2. The Principle of the Discrete Element Method The Discrete Element Method was developed by Cundall (1979) and a lot of detailed descriptions have been published ever since. Therefore only a brief survey will be given here. For algebraic modelling, the particles of bulk solids need to be represented by well defined geometrical objects. For performance reasons, spheres or sphere conglomerates are preferred. The particles themselves are assumed to be rigid however they are allowed to overlap. These overlaps are regarded as contact deformation from which an elastic contact force arises. Dependent on the applied contact model (Fig. 2) other types of contact forces can contribute to the total contact force. Accumulating all contact forces on a particle delivers the resulting force and moment for this particle.
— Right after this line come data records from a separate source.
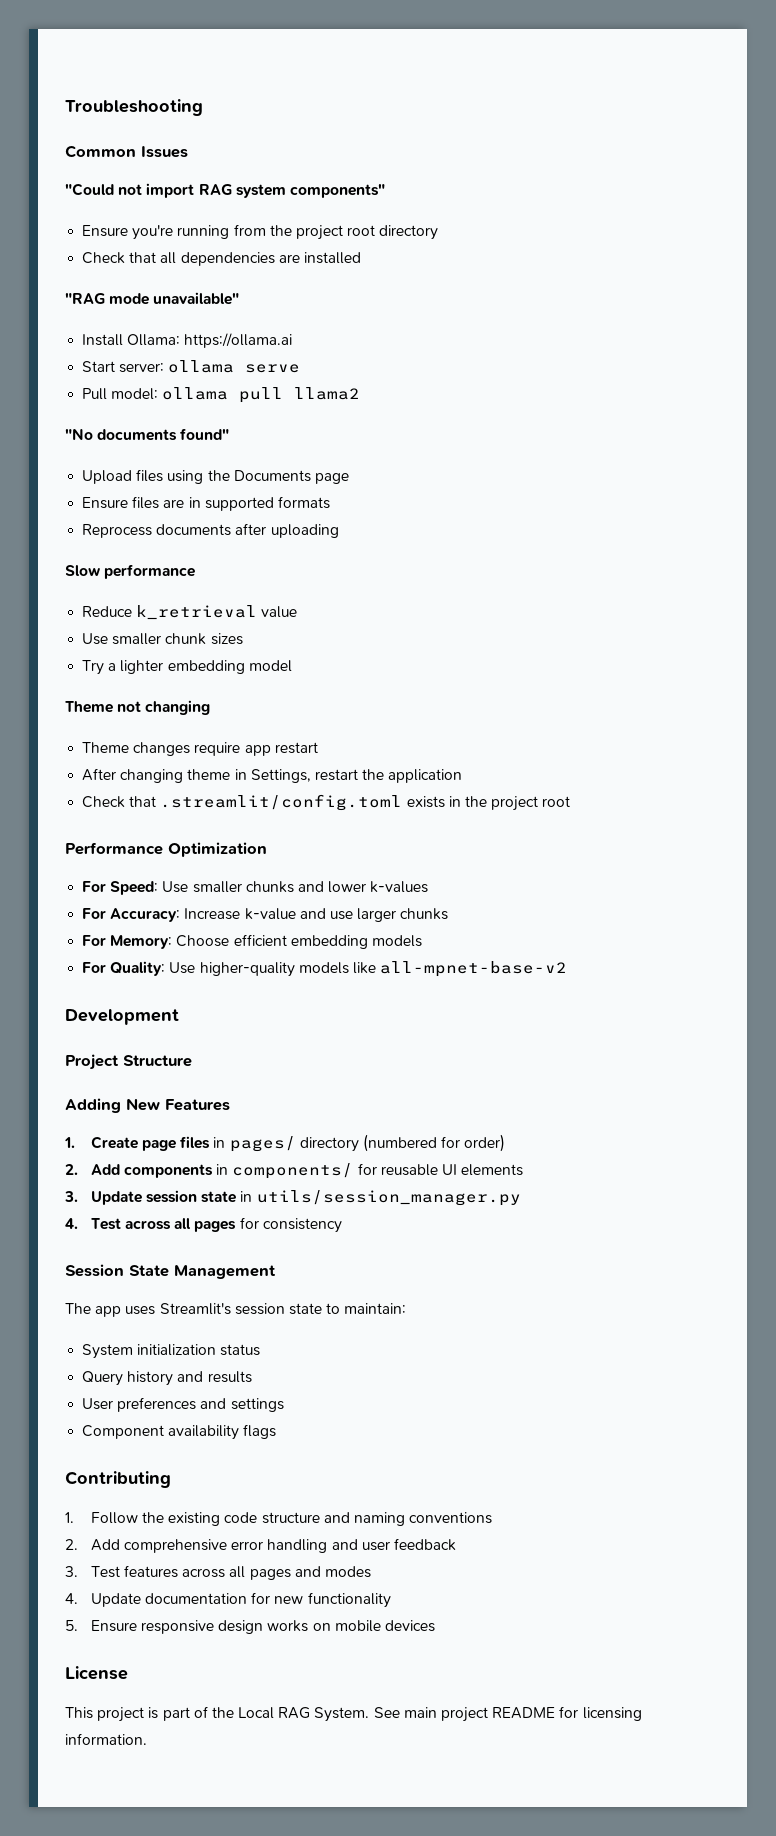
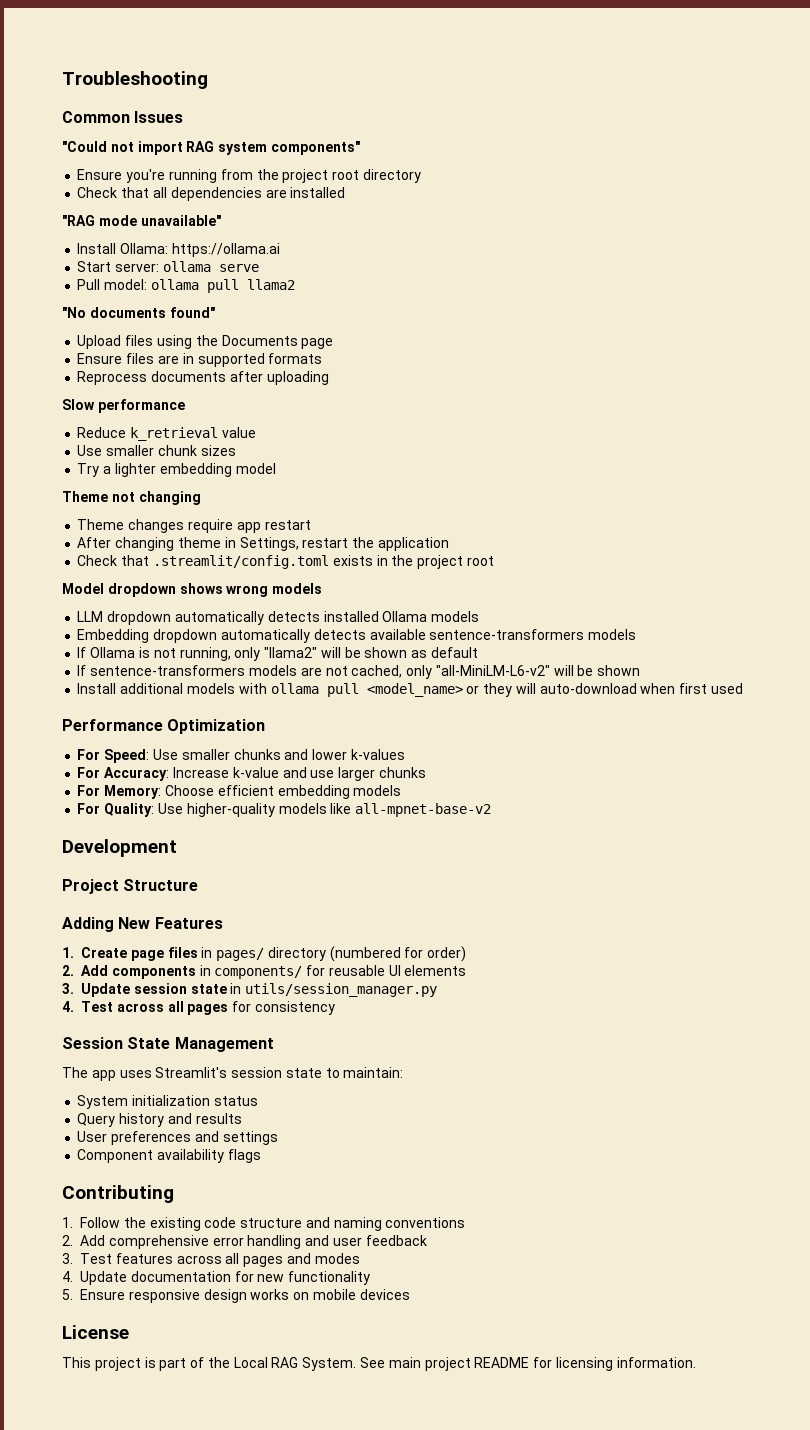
+ Model dropdown shows wrong models
+ LLM dropdown automatically detects installed Ollama models
+ Embedding dropdown automatically detects available sentence-transformers models
+ If Ollama is not running, only "llama2" will be shown as default
+ If sentence-transformers models are not cached, only "all-MiniLM-L6-v2" will be shown
+ Install additional models with ollama pull <model_name> or they will auto-download when first used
With the mass and the momentum of inertia the Newtonian equation can be integrated for a very short time step. This places a particle onto its new position and hence a new contact detection has to be performed as existing contacts may have vanished or new contacts may have formed. The described cycle needs to be executed in a loop until the desired process time is reached.
L Fig. 2: Example of a contact model for spherical particles. Spring - elastic force-displacementlaw, dashpot - viscous damping law, frictional element - Coulomb friction, meniscus liquid bridge (attractive force)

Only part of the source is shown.